Pluribus: "Superhuman AI for multiplayer poker", Brown & Sandholm 2019 [ Monte Carlo CFR "stronger than top human professionals in six-player no-limit Texas hold’em poker"]

gwern · 2019-07-16T13:36:42+00:00

Followup to Libratus last year, going from 1-on-1 to 6-player. Rapid improvement in capabilities:

In the end, Pluribus learned to apply complex strategies, including bluffing and random behavior, in real time. Then, when playing against human opponents, it would refine these strategies by looking ahead to possible outcomes, as a chess player might. This spring, the researchers tested the system in games in which a single human professional played against five separate instances of Pluribus. In that format, Mr. Elias was unimpressed. “You could find holes in the way it played,” he said; among other bad habits, Pluribus tended to bluff too often. But after taking suggestions from him and other players, the researchers modified and retrained the system. In subsequent games against top professionals, Mr. Elias said, the system seemed to have reached superhuman levels.

The system did not play for real money. But if the chips had been valued at a dollar apiece, Pluribus would have won about $1,000 an hour against its elite opponents. “At this point, you couldn’t find any holes,” Mr. Elias said. All the matches were played online, so the system was not deciphering the emotions or physical “tells” of its human opponents.
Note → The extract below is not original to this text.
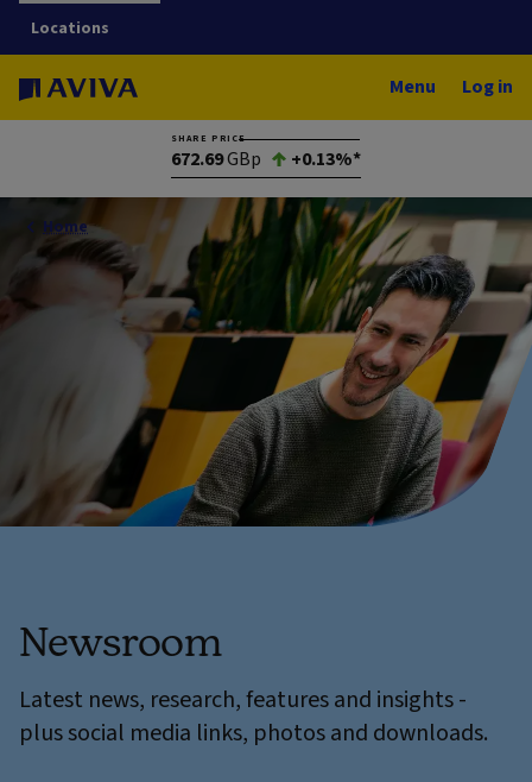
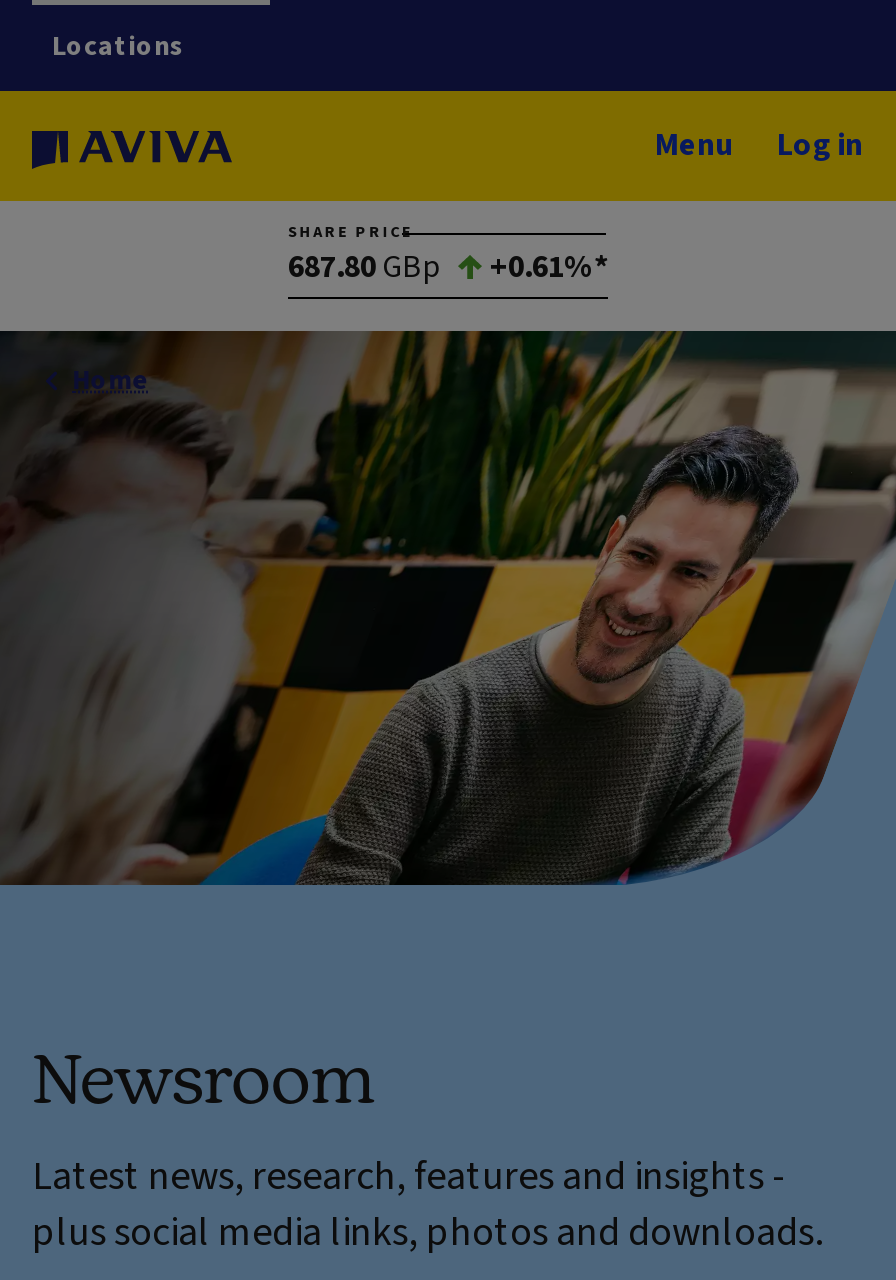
[171,146,261,172] 672.69 GBp -> [288,245,440,289] 687.80 GBp
[291,146,361,172] +0.13%* -> [490,245,608,289] +0.61%*

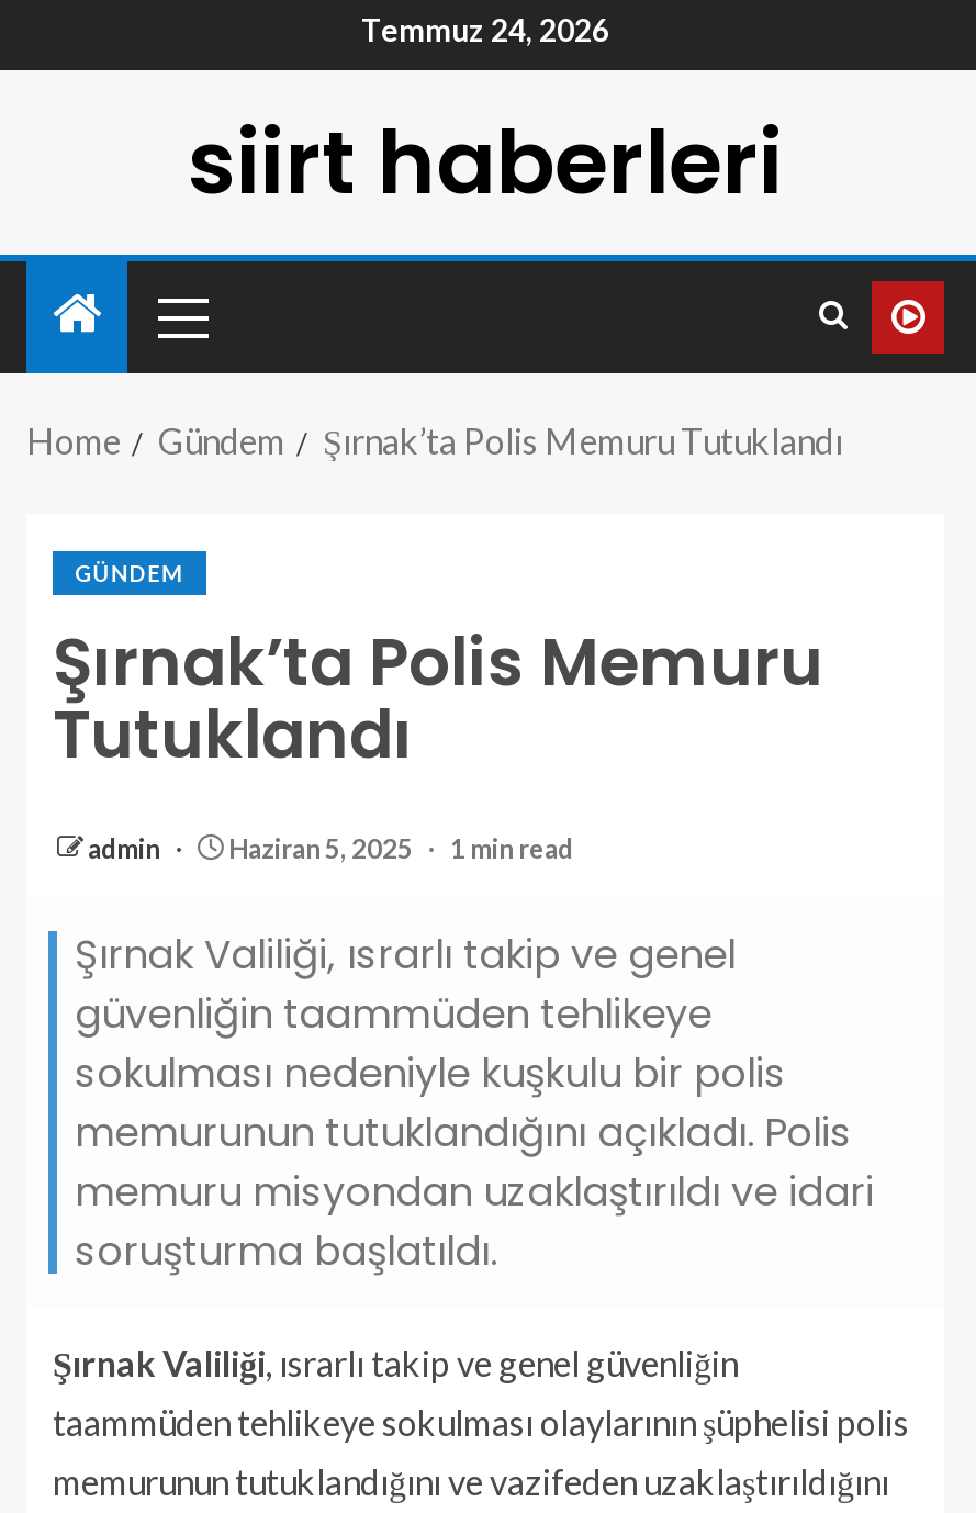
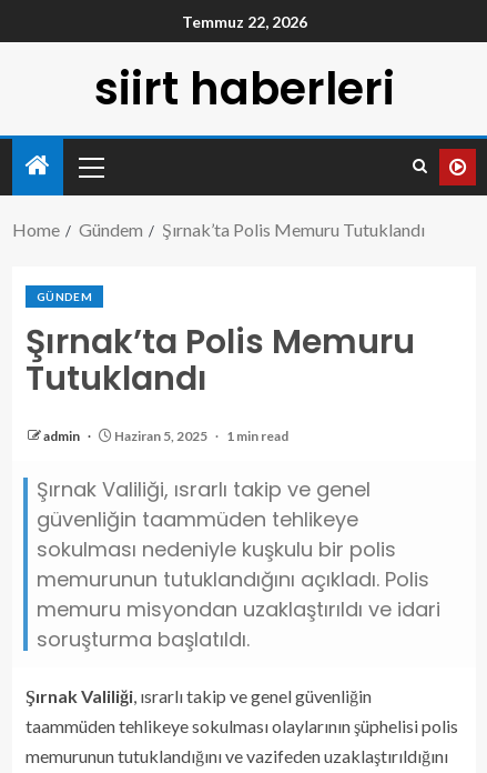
[361,11,609,48] Temmuz 24, 2026 -> [181,12,307,31] Temmuz 22, 2026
The success of Pluribus showed that poker can be boiled down to nothing but math, Mr. Elias said: “Pure numbers and percentages. It is solving the game itself.”

Players & incentives:

Each human participant has won more than $1 million playing poker professionally. Performance was measured using the standard metric in this field of AI, milli big blinds per game (mbb/game). This measures how many big blinds (the initial money the second player must put into the pot) were won on average per thousand hands of poker. In all experiments, we used the variance-reduction technique AIVAT (44) to reduce the luck factor in the game (45) and measured statistical significance at the 95% confidence level using a one-tailed t test to determine whether Pluribus is profitable.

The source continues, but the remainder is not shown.